---------- RECORDS TO PROCESS

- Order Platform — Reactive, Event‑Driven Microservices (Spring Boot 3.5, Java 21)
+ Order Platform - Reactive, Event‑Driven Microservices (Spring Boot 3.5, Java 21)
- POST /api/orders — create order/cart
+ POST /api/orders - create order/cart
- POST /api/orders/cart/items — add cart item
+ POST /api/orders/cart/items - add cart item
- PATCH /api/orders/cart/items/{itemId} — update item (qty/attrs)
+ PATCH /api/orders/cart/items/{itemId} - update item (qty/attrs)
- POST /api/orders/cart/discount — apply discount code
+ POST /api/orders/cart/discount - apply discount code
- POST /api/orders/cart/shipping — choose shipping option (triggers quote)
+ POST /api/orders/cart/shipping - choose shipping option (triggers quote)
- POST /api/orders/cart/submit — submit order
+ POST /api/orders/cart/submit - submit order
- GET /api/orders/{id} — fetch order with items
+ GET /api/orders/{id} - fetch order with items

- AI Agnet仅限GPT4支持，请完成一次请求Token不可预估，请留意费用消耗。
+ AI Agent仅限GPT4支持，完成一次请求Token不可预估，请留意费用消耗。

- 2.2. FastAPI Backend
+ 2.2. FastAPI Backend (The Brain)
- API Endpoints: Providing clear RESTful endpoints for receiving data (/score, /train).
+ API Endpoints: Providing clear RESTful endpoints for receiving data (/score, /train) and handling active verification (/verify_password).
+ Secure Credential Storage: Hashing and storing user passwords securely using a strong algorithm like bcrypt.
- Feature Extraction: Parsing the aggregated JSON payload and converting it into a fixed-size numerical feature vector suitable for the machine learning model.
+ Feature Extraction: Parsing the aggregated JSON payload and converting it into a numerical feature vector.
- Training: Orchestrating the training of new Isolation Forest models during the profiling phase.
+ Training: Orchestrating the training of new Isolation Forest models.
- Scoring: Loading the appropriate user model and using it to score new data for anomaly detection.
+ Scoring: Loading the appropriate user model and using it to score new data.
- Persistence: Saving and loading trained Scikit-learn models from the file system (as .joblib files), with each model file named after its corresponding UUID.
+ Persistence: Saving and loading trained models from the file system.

--------------------

INSTRUCTIONS FOR THE TASK → Retype exactly the lines of the data above that fall between the line with "- create order/cart" and the line with "- choose shipping option (triggers quote)", inclusive, and add nothing.

OUTPUT FOR THIS EXERCISE →
+ POST /api/orders - create order/cart
- POST /api/orders/cart/items — add cart item
+ POST /api/orders/cart/items - add cart item
- PATCH /api/orders/cart/items/{itemId} — update item (qty/attrs)
+ PATCH /api/orders/cart/items/{itemId} - update item (qty/attrs)
- POST /api/orders/cart/discount — apply discount code
+ POST /api/orders/cart/discount - apply discount code
- POST /api/orders/cart/shipping — choose shipping option (triggers quote)
+ POST /api/orders/cart/shipping - choose shipping option (triggers quote)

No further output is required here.